Why Mueller Is Taking Over the Michael Flynn Grand Jury

The special counsel is consolidating his control of existing investigations—and may gain leverage over the former national-security adviser in the process.

Former National Security Advisor Michael Flynn in 2017. (Jim Bourg / Reuters)

Special Counsel Robert Mueller is reportedly taking command of the federal probe into former National Security Adviser Michael Flynn’s Turkish lobbying deals, a move that could give him leverage over a central figure in the broader Russia investigation.

Reuters reported Friday that Mueller will now oversee an ongoing federal grand-jury investigation in eastern Virginia into Flynn’s relationship with Turkish businessman Ekim Alpetkin. According to Reuters, Alpetkin’s company Inovo paid Flynn’s lobbying firm $530,000 during the fall of 2016 to research and film a documentary about exiled Turkish cleric Fethullah Gulen, a political foe of Turkish President Recep Tayyip Erdogan who lives in Pennsylvania.

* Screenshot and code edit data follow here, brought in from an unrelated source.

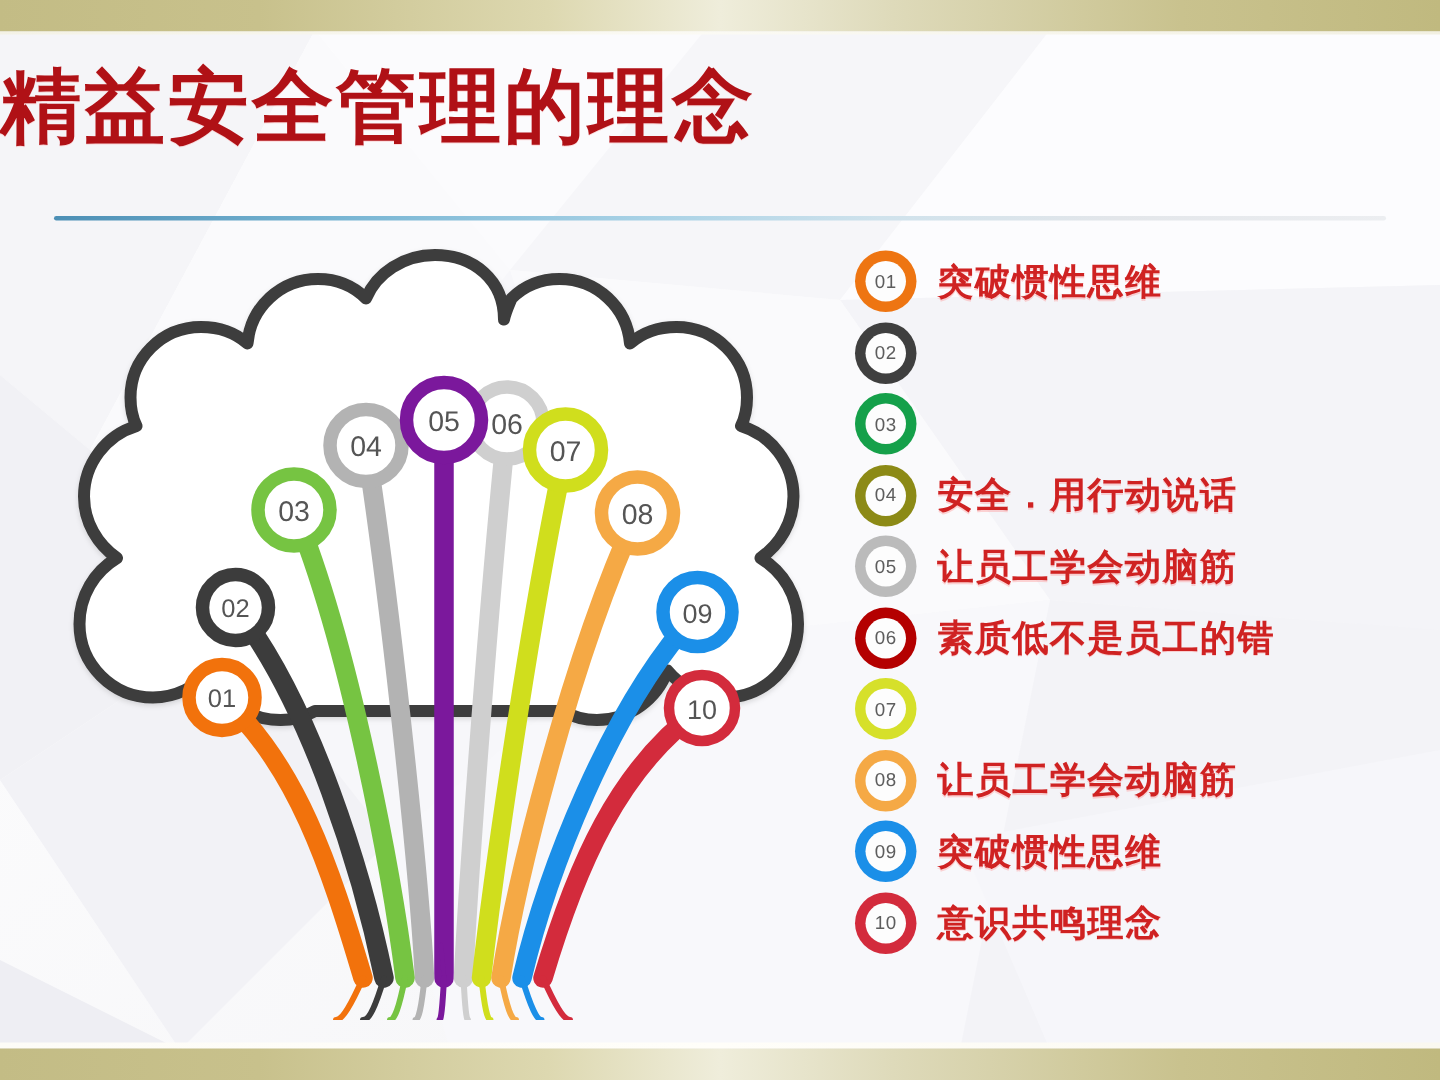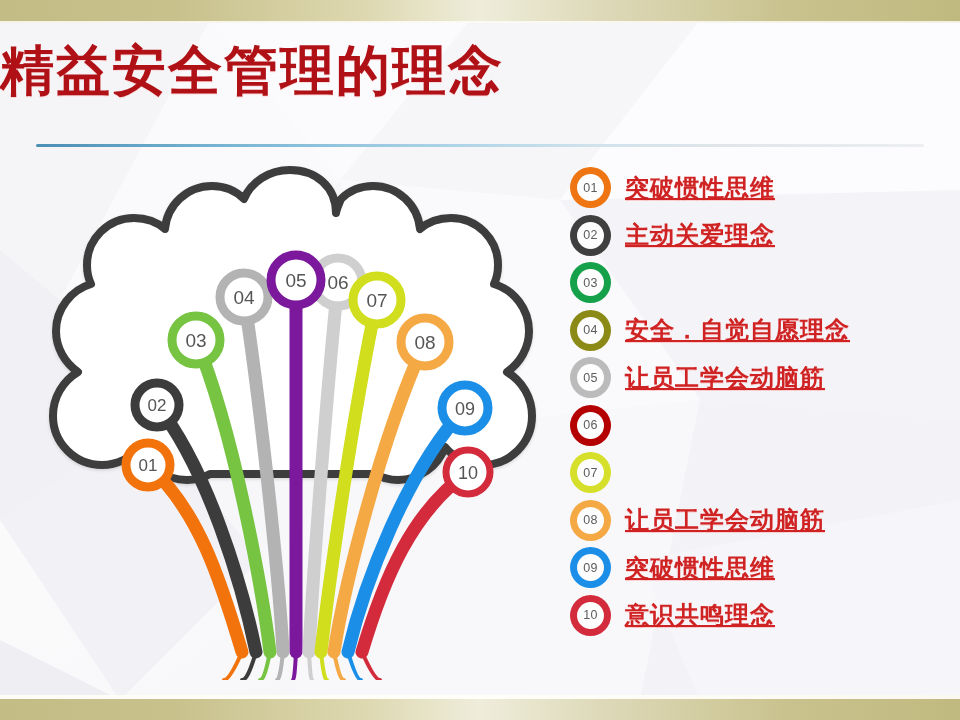--- a/index.html
+++ b/index.html
@@ -73,21 +73,20 @@
     font-family:"Liberation Sans",sans-serif;
   }
   .legend-label{
     margin-left:14px;
     font-size:24px;font-weight:700;
     color:#cf2222;
     letter-spacing:1px;
     white-space:nowrap;
     text-shadow:0 1px 0 rgba(255,150,150,.4);
     font-family:"DejaVu Sans","Liberation Sans",sans-serif;
-    text-decoration:underline;
   }
 </style>
 </head>
 <body>
 
 <div id="slide">
 
   <svg class="bg-poly" viewBox="0 0 960 720" preserveAspectRatio="none">
     <defs>
       <linearGradient id="bgg" x1="0" y1="0" x2="1" y2="1">
@@ -261,47 +260,47 @@
       <div class="badge" style="background:#ee7512">
         <div class="badge-inner">01</div>
       </div>
       <div class="legend-label">突破惯性思维</div>
     </div>
 
     <div class="legend-row">
       <div class="badge" style="background:#3f3f3f">
         <div class="badge-inner">02</div>
       </div>
-      <div class="legend-label">主动关爱理念</div>
     </div>
 
     <div class="legend-row">
       <div class="badge" style="background:#15a04a">
         <div class="badge-inner">03</div>
       </div>
     </div>
 
     <div class="legend-row">
       <div class="badge" style="background:#8c8a16">
         <div class="badge-inner">04</div>
       </div>
-      <div class="legend-label">安全．自觉自愿理念</div>
+      <div class="legend-label">安全．用行动说话</div>
     </div>
 
     <div class="legend-row">
       <div class="badge" style="background:#bbbbbb">
         <div class="badge-inner">05</div>
       </div>
       <div class="legend-label">让员工学会动脑筋</div>
     </div>
 
     <div class="legend-row">
       <div class="badge" style="background:#b40000">
         <div class="badge-inner">06</div>
       </div>
+      <div class="legend-label">素质低不是员工的错</div>
     </div>
 
     <div class="legend-row">
       <div class="badge" style="background:#d6e02a">
         <div class="badge-inner">07</div>
       </div>
     </div>
 
     <div class="legend-row">
       <div class="badge" style="background:#f5a945">

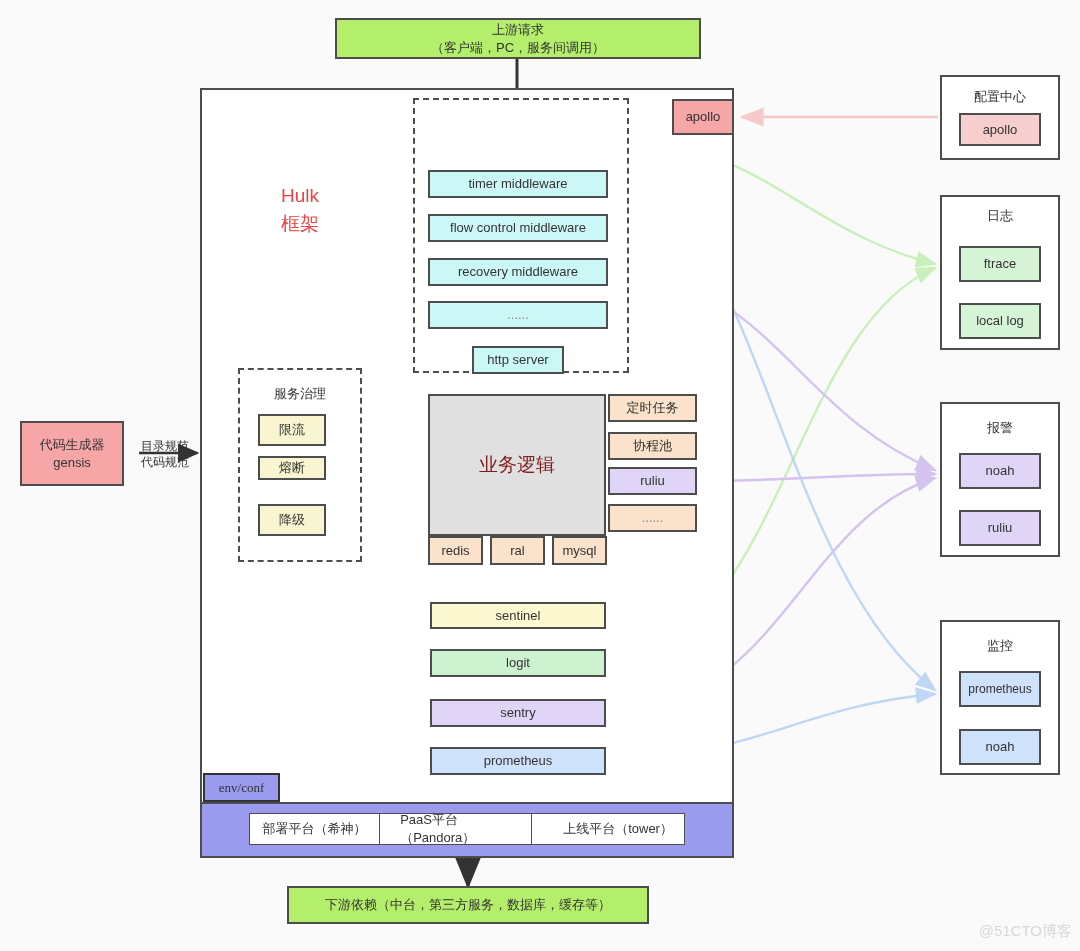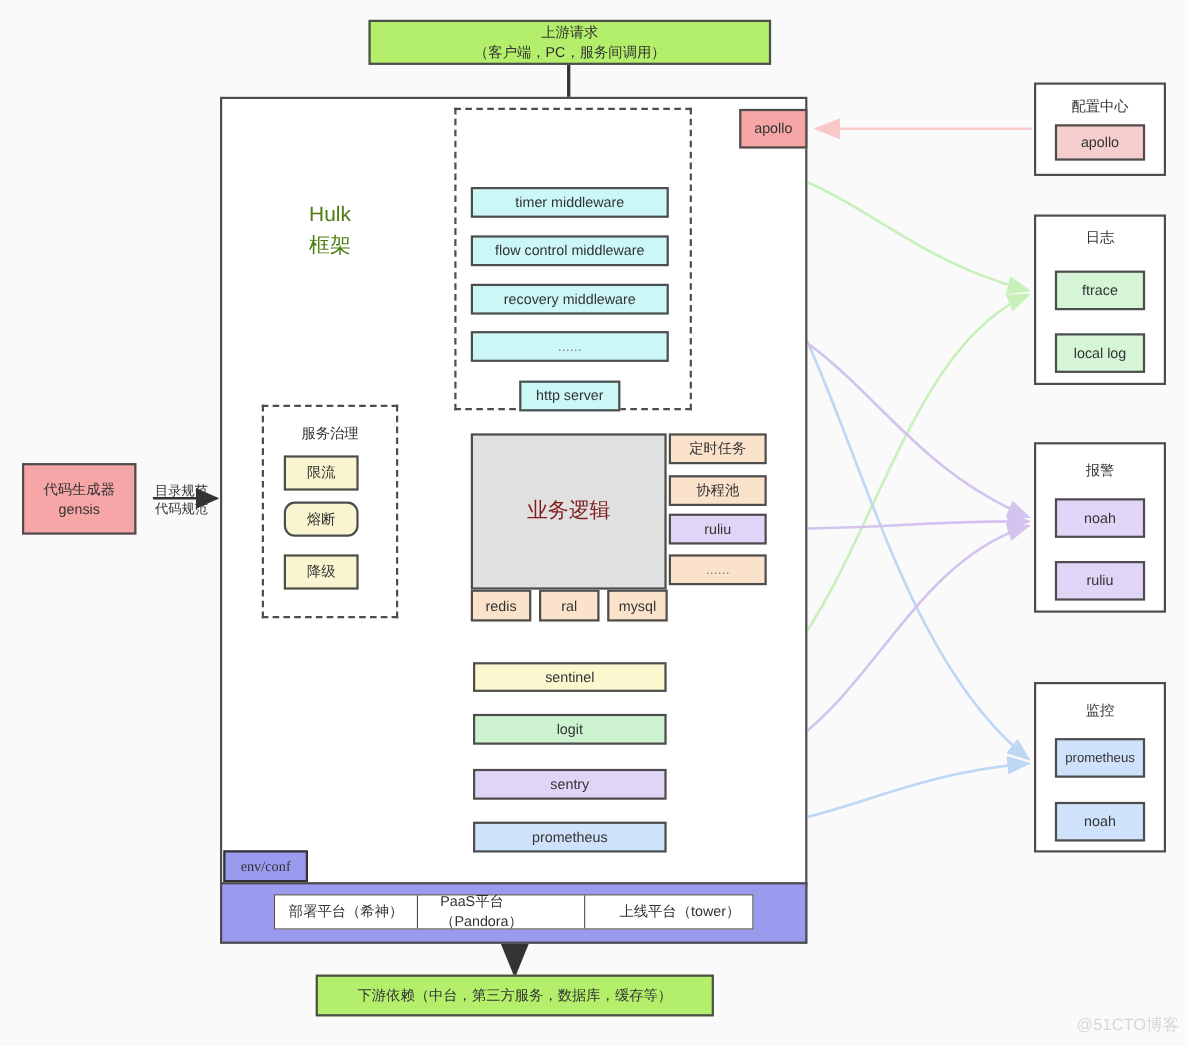--- a/index.html
+++ b/index.html
@@ -15,21 +15,21 @@
     display:flex;align-items:center;justify-content:center;
     text-align:center;color:#333;font-size:13px;line-height:1.35;
     white-space:pre-line;
   }
   .lbl{position:absolute;color:#333;text-align:center;white-space:pre-line;}
   svg.wires{position:absolute;left:0;top:0;width:1080px;height:951px;overflow:visible;}
   .frame-main{position:absolute;box-sizing:border-box;border:2px solid #4d4d4d;background:#fff;}
   .frame-dash{position:absolute;box-sizing:border-box;border:2px dashed #4d4d4d;background:transparent;}
   .panel{position:absolute;box-sizing:border-box;border:2px solid #4d4d4d;background:#fff;}
   .panel-title{position:absolute;width:100%;text-align:center;font-size:13px;color:#333;}
-  .hulk{position:absolute;color:#4d7c0f;font-size:19px;line-height:1.45;text-align:center;white-space:pre-line;}
+  .hulk{position:absolute;color:#ef4444;font-size:19px;line-height:1.45;text-align:center;white-space:pre-line;}
   .biz{font-size:19px;color:#7f1d1d;}
   .wm{position:absolute;right:8px;bottom:10px;color:#d8d8d8;font-size:15px;}
   .env-tab{position:absolute;box-sizing:border-box;border:2px solid #333;background:#9a9aee;
     display:flex;align-items:center;justify-content:center;font-size:13px;color:#333;font-family:Liberation Serif, serif;}
   .plat-bar{position:absolute;box-sizing:border-box;border:2px solid #4d4d4d;background:#9a9aee;}
   .plat-inner{position:absolute;box-sizing:border-box;display:flex;border:1px solid #4d4d4d;background:#fff;}
   .plat-cell{box-sizing:border-box;display:flex;align-items:center;justify-content:center;
     font-size:13px;color:#333;border-right:1px solid #4d4d4d;}
   .plat-cell:last-child{border-right:none;}
 </style>
@@ -119,21 +119,21 @@
 
   <div class="node" style="left:428px;top:170px;width:180px;height:28px;background:#ccf7f7;">timer middleware</div>
   <div class="node" style="left:428px;top:214px;width:180px;height:28px;background:#ccf7f7;">flow control middleware</div>
   <div class="node" style="left:428px;top:258px;width:180px;height:28px;background:#ccf7f7;">recovery middleware</div>
   <div class="node" style="left:428px;top:301px;width:180px;height:28px;background:#ccf7f7;color:#888;">......</div>
   <div class="node" style="left:472px;top:346px;width:92px;height:28px;background:#ccf7f7;">http server</div>
 
   <div class="frame-dash" style="left:238px;top:368px;width:124px;height:194px;"></div>
   <div class="lbl" style="left:238px;top:385px;width:124px;font-size:13px;">服务治理</div>
   <div class="node" style="left:258px;top:414px;width:68px;height:32px;background:#f8f5d0;">限流</div>
-  <div class="node" style="left:258px;top:456px;width:68px;height:32px;background:#f8f5d0;border-radius:10px;">熔断</div>
+  <div class="node" style="left:258px;top:456px;width:68px;height:24px;background:#f8f5d0;">熔断</div>
   <div class="node" style="left:258px;top:504px;width:68px;height:32px;background:#f8f5d0;">降级</div>
 
   <div class="node biz" style="left:428px;top:394px;width:178px;height:142px;background:#e0e0e0;">业务逻辑</div>
 
   <div class="node" style="left:428px;top:536px;width:55px;height:29px;background:#fae3ca;">redis</div>
   <div class="node" style="left:490px;top:536px;width:55px;height:29px;background:#fae3ca;">ral</div>
   <div class="node" style="left:552px;top:536px;width:55px;height:29px;background:#fae3ca;">mysql</div>
 
   <div class="node" style="left:608px;top:394px;width:89px;height:28px;background:#fae3ca;">定时任务</div>
   <div class="node" style="left:608px;top:432px;width:89px;height:28px;background:#fae3ca;">协程池</div>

Taking over the investigation would give Mueller broad authority over its direction and outcome. The Turkish-lobbying probe is believed to be the most advanced of the inquiries looking into President Trump’s inner circle. Federal prosecutors conducting the investigation reportedly empaneled a grand jury some time after the president’s inauguration in January and have issued subpoenas targeting Flynn’s business records and those held by his associates.

Overseeing the investigation could also give Mueller a valuable bargaining chip with Flynn in the broader federal probe into Russian interference in the 2016 presidential election. Flynn, a retired lieutenant general, was one of Trump’s closest aides during the presidential campaign, culminating in his brief tenure as national-security adviser. That proximity to the president placed him at key moments of interest to investigators. One of them is an early December meeting with Jared Kushner, the president’s son-in-law, and Russian ambassador Sergey Kislyak in which Kushner reportedly asked Kislyak about using Russian diplomatic facilities to communicate with Moscow.

If the Turkish-lobbying investigation advances far enough to bring criminal charges, Mueller could use the threat of prosecution as leverage to persuade Flynn to testify against others. Flynn himself has raised the possibility of cutting a deal with investigators: In March, he requested immunity from the FBI and Congress in exchange for his testimony. Flynn’s lawyer cryptically said at the time that his client “certainly has a story to tell.” (Neither Congress nor the FBI has granted his request so far.)

Mueller’s investigation is separate from the congressional inquiries into Russian interference and the Trump campaign. The Senate Intelligence Committee also focused its attention on Flynn in recent weeks, issuing a rare subpoena last month for Russia-related documents in his possession. Flynn initially refused to comply, invoking his Fifth Amendment right against compelled testimony that could be used to prosecute him. The committee then subpoenaed his businesses instead to bypass the Fifth Amendment.

Flynn’s legal troubles could also extend beyond the Russia investigation and the Turkish-lobbying probe. Maryland Representative Elijah Cummings, the ranking Democratic member of the House Oversight Committee, suggested Flynn may have broken federal law by not disclosing his payments from a Kremlin-funded media outlet during a routine background-check interview to renew his security clearance last year. Cummings cited a Defense Department document in which Flynn told his interviewers he’d received no foreign payments. It’s unclear whether federal prosecutors are currently investigating him on those grounds.

Mueller’s reported move comes two weeks after Deputy Attorney General Rod Rosenstein appointed him as special counsel on May 17. The selection capped a tumultuous fortnight that began with Trump’s sudden ouster of former FBI Director James Comey two weeks earlier. Shortly after the dismissal, the New York Times reported Comey had drafted memos of conversations with Trump in which the president urged the director to halt the Flynn investigation. Multiple news outlets also reported Trump told top Russian officials in the Oval Office that firing Comey would relieve pressure on him in relation to the Russia investigation.

Those reports, as well as Trump’s public remarks saying he would have fired Comey regardless of the Justice Department’s recommendations, raised the specter of obstruction of justice allegations against the president. An investigation on that front would also fall under Mueller’s broad jurisdiction, but it’s not clear whether the former FBI director is pursuing that aspect of the probe. Either way, the issue will be central to Comey’s highly-anticipated testimony on June 8 before the Senate Intelligence Committee in what will be his first public appearance since the ouster.

Comey, who succeeded Mueller as the FBI’s chief in 2013, reportedly met with him earlier this week in preparation for the committee hearing to ensure his testimony would not interfere with Mueller’s inquiry. That hearing could be the public’s first chance to hear from the ousted FBI director on whether the president tried to undermine a growing criminal investigation into one of his closest advisers.